PENSEES EN CHEMIN - MA FRANCE DES ARDENNES AU PAYS BASQUE
Extrait
Extrait de l'introduction
Toute ma vie, j'ai aimé marcher. Petit garçon, j'ai passé les cinq premières années de ma vie dans un village du sud de la Touraine, Le Petit-Pressigny, où les circonstances familiales et celles de la guerre m'avaient fait naître en septembre 1944. La villageoise qui s'occupa de moi, mère de quatre enfants dont trois grandes filles, avait perdu deux époux, l'un à chacune des deux guerres mondiales. C'était une famille paysanne pauvre dans laquelle la marche à pied restait le moyen presque unique de se déplacer lors des visites à la famille ou aux amis des villages environnants dans un rayon de près de dix kilomètres. Dès mes trois à quatre ans j'accompagnais le mouvement, parfois pomponné et endimanché, au moins au départ, lorsque la troupe se rendait à une noce. Certes, les épaules secourables des adultes étaient là pour pallier la fatigue de mon jeune âge, mais je me rappelle ne pas en avoir abusé. Après que j'ai rejoint mes parents à Paris, ma mère m'inscrivit bien vite aux organisations scoutes de la paroisse, les louveteaux puis les scouts de France. Je m'y épanouis vraiment, adorant les camps en pleine nature, les jeux de nuit et les longues marches. Toutes mes longues vacances scolaires de l'époque
Plus tard, mes goûts d'adolescent puis de très jeune homme m'ont sans cesse amené à me replonger chaque fois que possible dans ce monde de nature d'où je venais et loin duquel je ne me suis jamais senti vraiment à l'aise.
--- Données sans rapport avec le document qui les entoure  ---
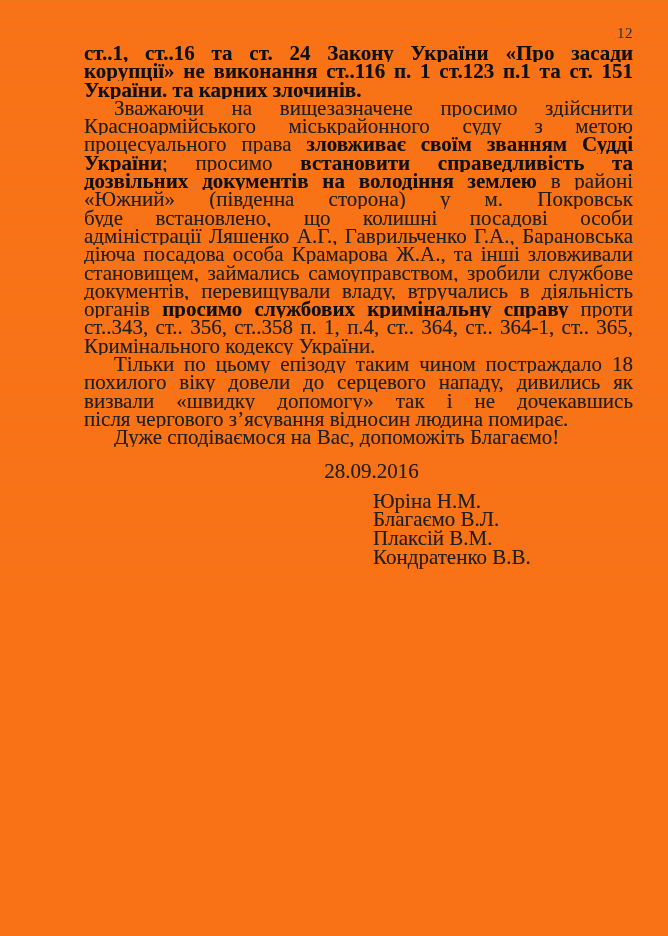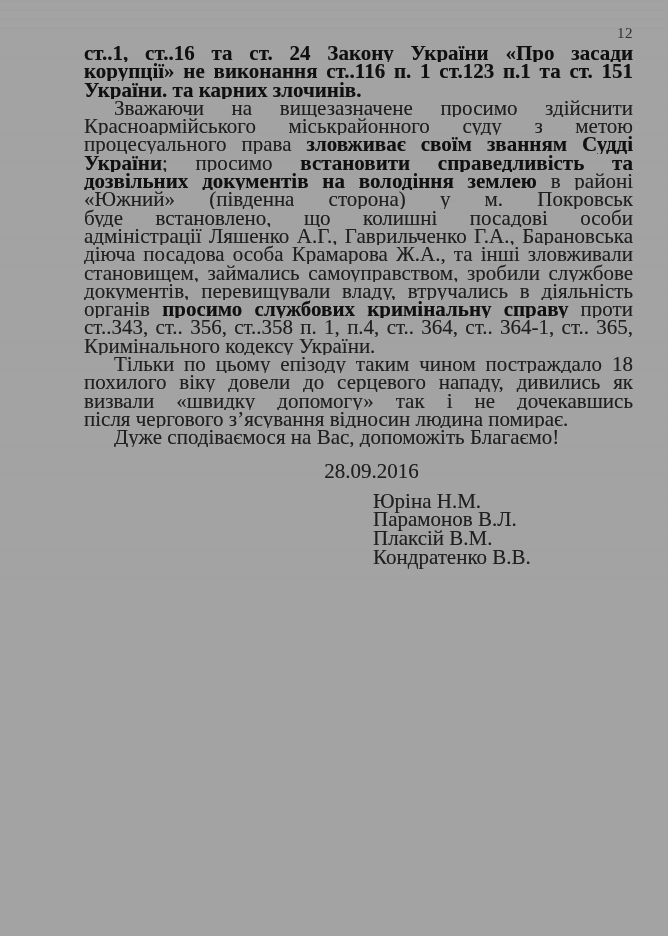--- a/index.html
+++ b/index.html
@@ -10,7 +10,7 @@
   }
   .page{
     position:relative;width:668px;height:936px;
-    background:#a3a3a3;color:#1f1f1f;font-family:Liberation Serif, serif;
+    background:#f97316;color:#1f1f1f;font-family:Liberation Serif, serif;
   }
   
   .scan-noise-top{

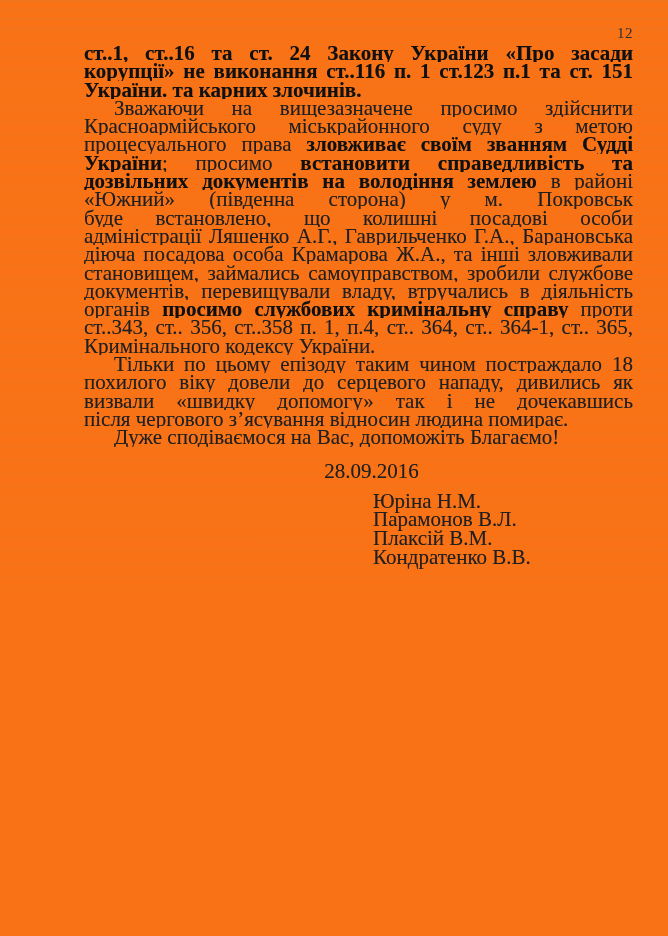--- a/index.html
+++ b/index.html
@@ -94,7 +94,7 @@
 
     <div class="signature-block" id="signatures">
         <div class="sig-line">Юріна Н.М.</div>
-        <div class="sig-line">Парамонов В.Л.</div>
+        <div class="sig-line">Благаємо В.Л.</div>
         <div class="sig-line">Плаксій В.М.</div>
         <div class="sig-line">Кондратенко В.В.</div>
       </div>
Sac au dos, j'ai ainsi commencé, dès mes quinze ans, à profiter de mes vacances pour partir, en auto-stop et à pied, d'une auberge de jeunesse à l'autre, à travers la France, l'Allemagne et les pays voisins. Cette passion des espaces et paysages non urbanisés me conduisit ensuite à consacrer plusieurs semaines chaque année, au printemps et en été, à la randonnée en moyenne et haute montagnes, d'abord avec un groupe d'amis puis en couple. C'étaient alors des parenthèses enchantées à mes longues études puis à une vie professionnelle et publique de plus en plus trépidante. En totale autonomie, campant près des torrents et des lacs de montagne, progressivement le plus à l'écart possible des itinéraires balisés, j'aspirais, tel un cétacé avant sa plongée, l'air pur, le seul que je respire volontiers, nécessaire à ma survie dans la longue immersion qui m'attendait en ville dans la «vie ordinaire». Le souvenir des randonnées passées et la préparation des suivantes contribuaient aussi à me donner les ressources me permettant de supporter les longs mois aux horizons limités par les murs de l'université et des laboratoires, dans les atmosphères aseptisées et normalisées des hôtels du monde entier dans lesquels je descendais à l'occasion des congrès, d'échapper à la ligne des rues et à l'enfilade des immeubles de la cité.